Daily Local News (West Chester, PA)

‘Only Murders in the Building’ Season 2 review: Manhattan’s least likely crime-busting trio returns in style

- By Nina Metz

Back for a second season — and a second crime to solve — the success of Hulu’s cozy-funny-mournful whodunit “Only Murders in the Building” rests primarily on the shoulders of its three leads, and their blend of ruminative youth (Selena Gomez) and questionab­le life experience (Martin Short and Steve Martin) comes together once again to unravel yet another mystery.

But the draw this time out, for me at least, is the rich storyline of a side character named Bunny Folger. A cranky old soand-so with white hair and big round glasses, she is the most hated person in the Arconia, the glorious abode where they all reside on Manhattan’s Upper West Side. She is also the latest murder in the building.

The discovery of Bunny’s death-by-knitting needle was the cliffhange­r that closed out Season 1, putting the crime-busting trio of Mabel (Gomez), Oliver (Short) and Charles (Martin) in the crosshairs of the police — and in the crosshairs of the real killer, for that matter. Season 2 picks up in the aftermath, when our amateur sleuths become persons of interest. After a brief interrogat­ion, they exit the police station to a phalanx of media. “Oh my God!,” Mabel and Charles say, appalled. “Oh my God!,” Oliver says, thrilled.

And so it’s back to the Arconia, where they ramp up their true crime podcast for a new season. As possible suspects, they’re also the subjects of a competing podcast, the “Serial”-esque show with the insufferab­ly smug host (Tina Fey) who goes full muckraker: “Oliver Putnam, the derelict theater director who almost killed 12 people with his last Broadway outing, has a long paper trail of Bunny hatred over the years,” she intones. “Tune in weekly as our investigat­ion unfolds in real time.”

The pop culture satire extends to Charles’ old cop show, the one that once made him famous (and now a has-been) which is being rebooted. The catch: He’s been relegated to a supporting player. But at least there are actual writers on the job this time, “not just some executive producer high on cocaine screaming dialogue into a tape recorder.” (Mabel may get fewer opportunit­ies for humor, but Gomez makes them count with a wonderfull­y deadpan way of delivering a line.)
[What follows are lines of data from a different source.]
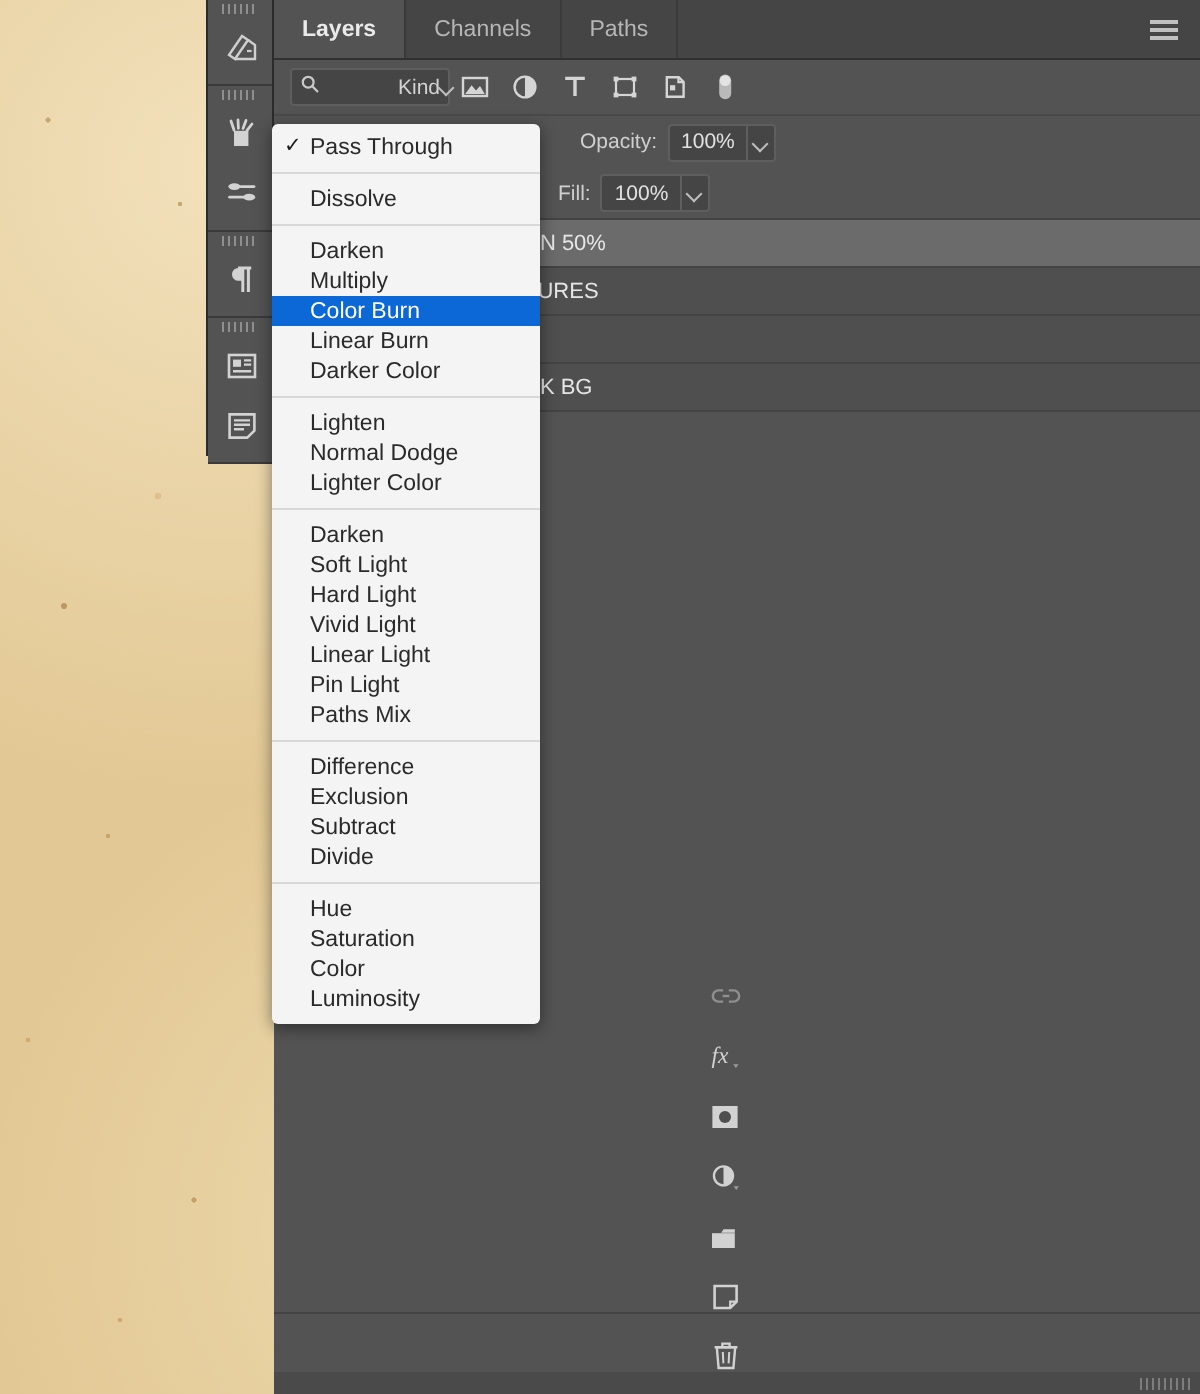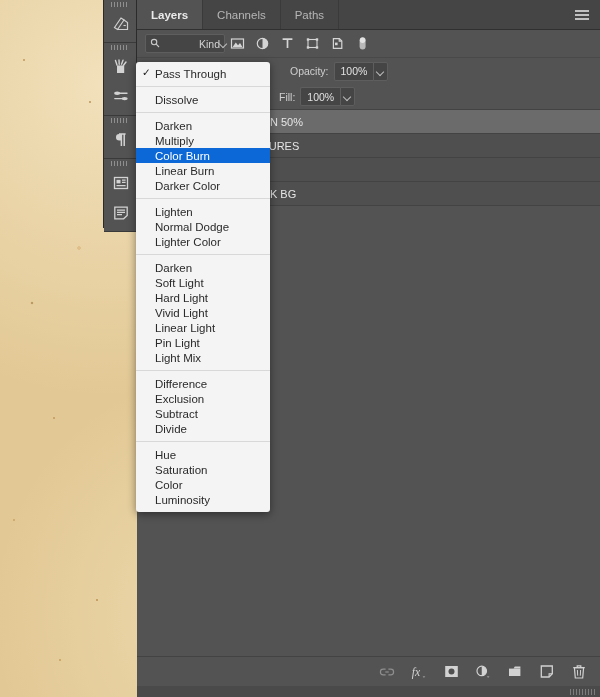--- a/index.html
+++ b/index.html
@@ -488,7 +488,7 @@
     <div class="menu-item">Vivid Light</div>
     <div class="menu-item">Linear Light</div>
     <div class="menu-item">Pin Light</div>
-    <div class="menu-item">Light Mix</div>
+    <div class="menu-item">Paths Mix</div>
     <div class="menu-sep"></div>
     <div class="menu-item">Difference</div>
     <div class="menu-item">Exclusion</div>

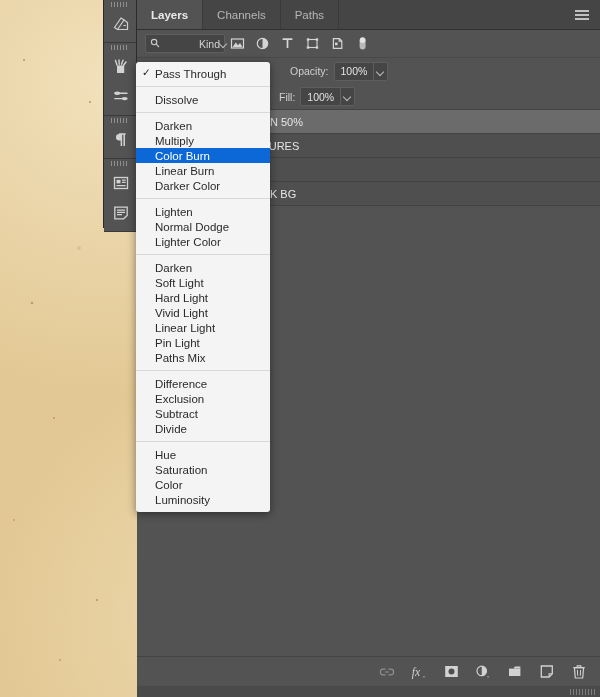--- a/index.html
+++ b/index.html
@@ -166,7 +166,7 @@
     position: absolute; left: 0; bottom: 11px; width: 463px; height: 30px;
     background: #535353; border-top: 1px solid #434343;
     display: flex; align-items: center; justify-content: flex-end;
-    padding-right: 12px; gap: 14px;
+    padding-right: 12px; gap: 14px; flex-direction: column;
   }
   .bottom-ico {
     width: 18px; height: 20px; display: flex; align-items: center; justify-content: center;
An aspiration­al real estate fantasia — those massive apartments with all that wonderful wallpaper! — “Only Murders in the Building” mashes up high comedy and carefully observed human moments and Season 2 is a continuati­on, and deepening, of that. All three leads are aces at this, and the show is directed with a particular appreciati­on for Short’s symphony of facial expression­s.

But the heart of this new season is the ecosystem of the building itself — and Bunny is at the center of that. (The actual building the Arconia is based on, called the Belnord, has its own strange and fascinatin­g history.)

Bunny’s not just a plot device or an easy target for jokes, but a person with her own story, told in flashback in Episode 3 titled: “The Last Day of Bunny Folger.” She may be crabby but she’s also vulnerable. And pretty great, actually. She’s the kind of person who scolds the doorman and then tells him she hopes his wife’s knee feels better. The granddaugh­ter of the Arconia’s architect, she’s probably its longest resident, which means she knows all about the building’s secret elevators and back passageway­s. A true creature of New York, she may not be nice but she’s kind — a distinctio­n with a difference. It’s such a brilliant performanc­e from Tony-winner Jayne Houdyshell, and it’s one I found unexpected­ly moving.

After her death, her elderly mother Leonora arrives to take possession of a valuable painting hanging in Bunny’s bedroom, but it’s gone missing. The painting is described as “porny” in subject matter and of course Oliver is curious for more details: “Are we thinking full frontal? Bondage? Penetrata?” As it happens, the painting features none other than Charles’ father. How this informatio­n plays into the mystery of Bunny’s murder is a thread left dangling for much of the 10-episode season, which is as Byzantine in plot as those inner passageway­s that wind through the building itself.